Quando as vias administrativas falham, a judicialização para tratamento do diabetes surge como a última alternativa. No entanto, muitos mitos e riscos cercam o processo judicial. No Diabetes Cast, a advogada Heloísa Malieri, especialista em Direito da Saúde, explicou ao jornalista Tom Bueno porque a Justiça deve ser o último recurso e o que significa, de fato, ganhar uma “liminar”.
Segundo a advogada, a judicialização é um caminho que traz “morosidade”, ou seja, é lento. “A saúde não espera”, afirmou Malieri, destacando a complexidade de um processo que pode não ter uma resposta no tempo que o paciente precisa.
O que é a decisão liminar?
Para casos urgentes, como a falta de insulina, existe um mecanismo chamado “liminar”.
“Claro que nós temos mecanismos para tornar isso mais rápido, que é a via liminar. O que é isso? Eu consigo convencer o juiz com documentação, com laudo médico, de que a pessoa precisa daquela decisão o mais rápido possível”, detalhou.
Essa decisão pode sair em 24 ou 48 horas, obrigando o Estado (governo) ou o plano de saúde a fornecer o tratamento imediatamente.
Por que a liminar pode ser derrubada?
Aqui reside o maior mito do processo: a liminar não é a sentença final.
“Muita gente fala, nossa, mas eu perdi o processo. Como assim você perdeu o processo? Porque o juiz me deu, agora tirou. Gente, liminar não é sentença”, alertou a advogada.
A liminar é uma decisão provisória, que o juiz dá antes mesmo de o Estado ou plano de saúde se defender. Após a defesa, a outra parte (Estado ou plano) pode convencer o juiz do contrário. Malieri cita o exemplo da bomba de insulina: “Quantas decisões eu vi que foram (…) derrubadas, porque o Estado foi lá e falou, olha, você tem outras alternativas que essa pessoa não se submeteu, que são as insulinas análogas, o glicosímetro” .

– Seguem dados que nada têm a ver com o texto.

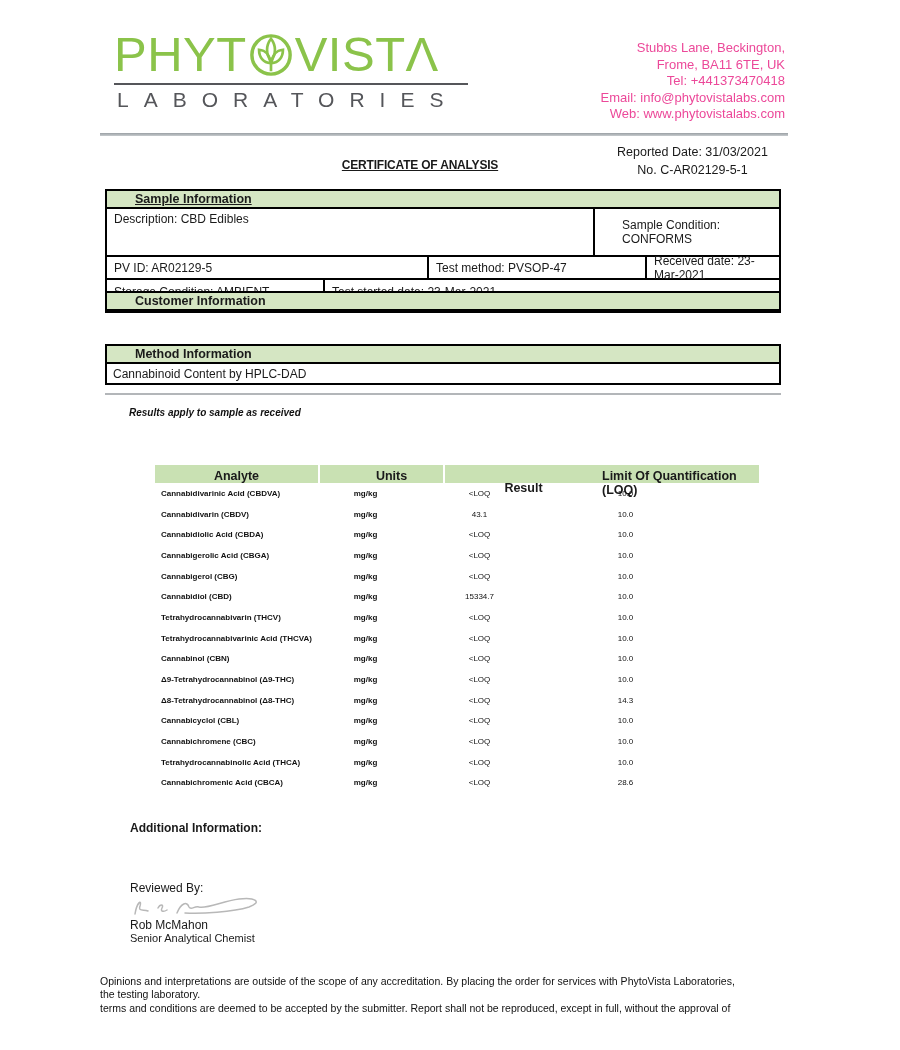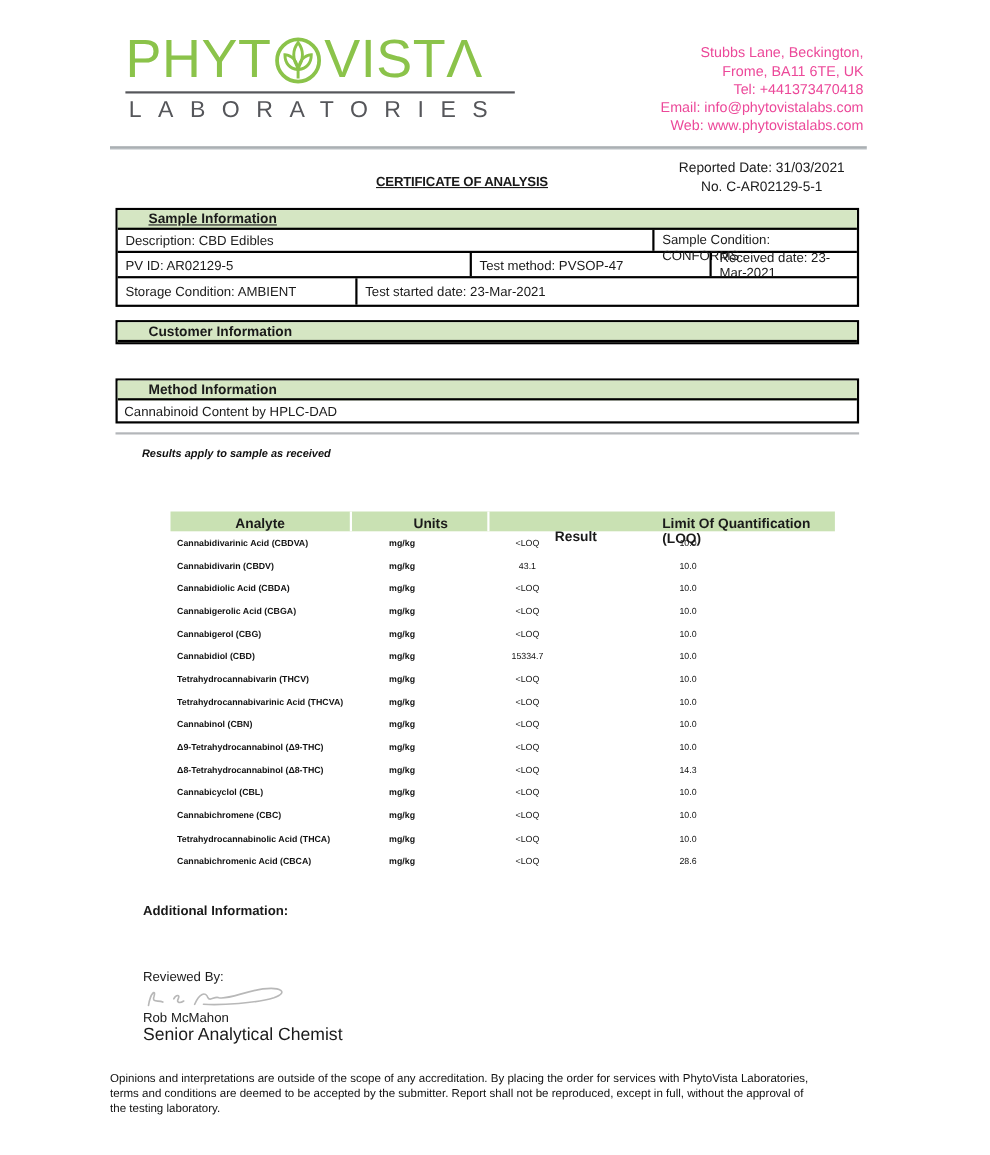"Description: CBD Edibles" .si-row1 { gap: none -> 20px; height: 21px -> 48px }
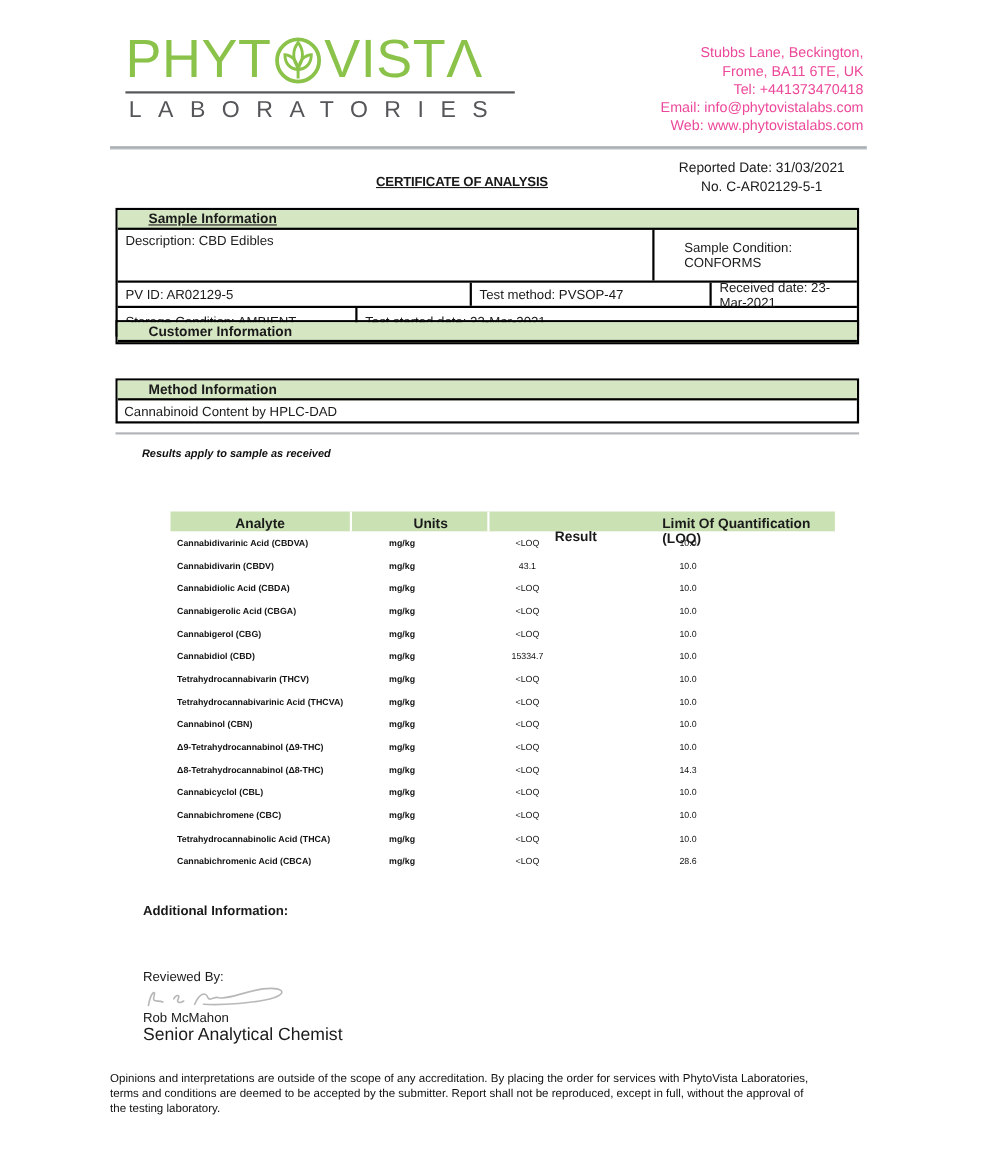"Senior Analytical Chemist" .reviewer-title { font-size: 16px -> 11px }
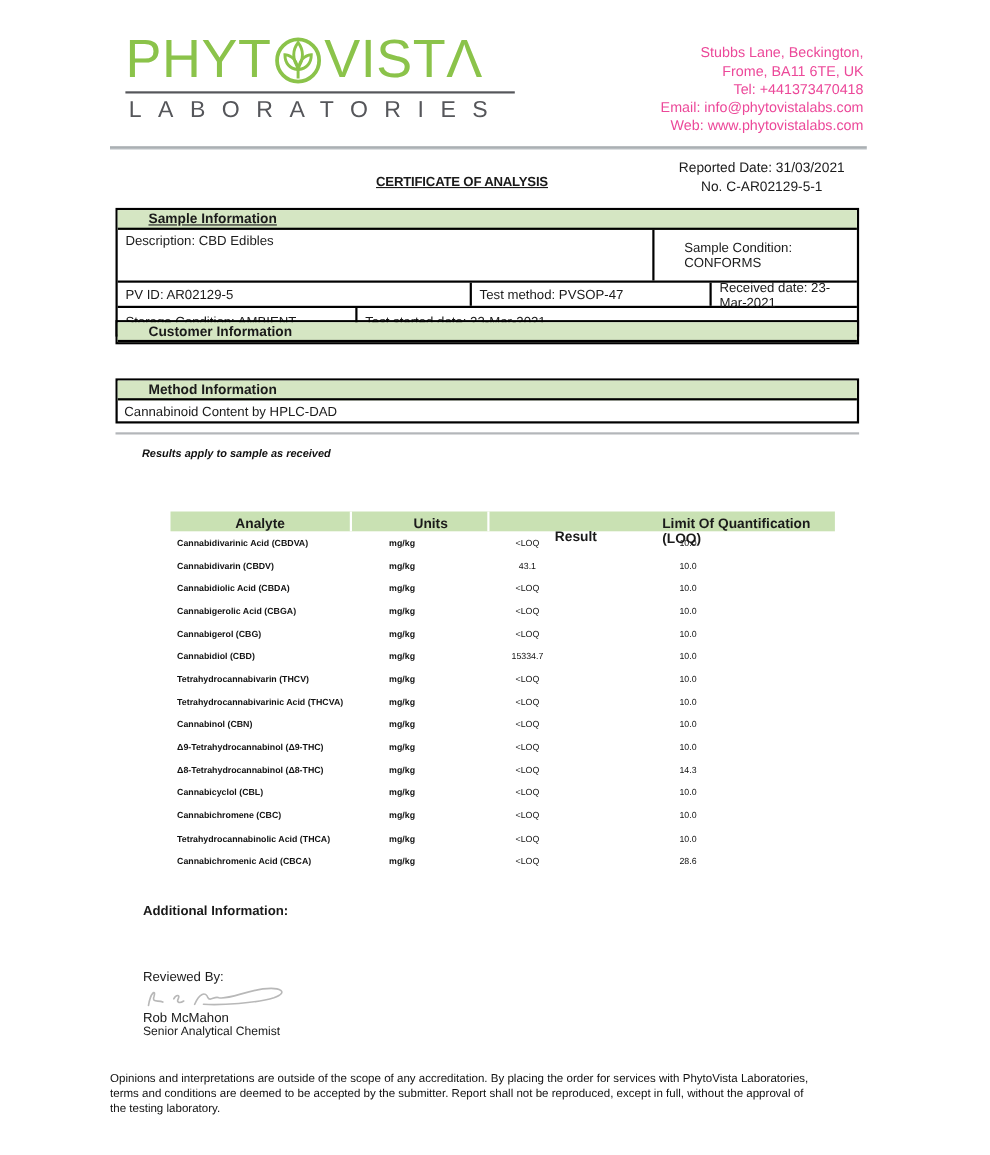"terms and conditions are deemed" div { order: before "the testing laboratory." -> after "the testing laboratory." }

A especialista ressalta que o processo judicial é um “desgaste emocional e financeiro” que pode durar de seis a oito anos. Assim, antes de procurar a Justiça, é essencial esgotar as vias administrativas e usar ação judicial como uma ferramenta de emergência, aplicada quando realmente não há mais para quem recorrer, somente o Judiciário.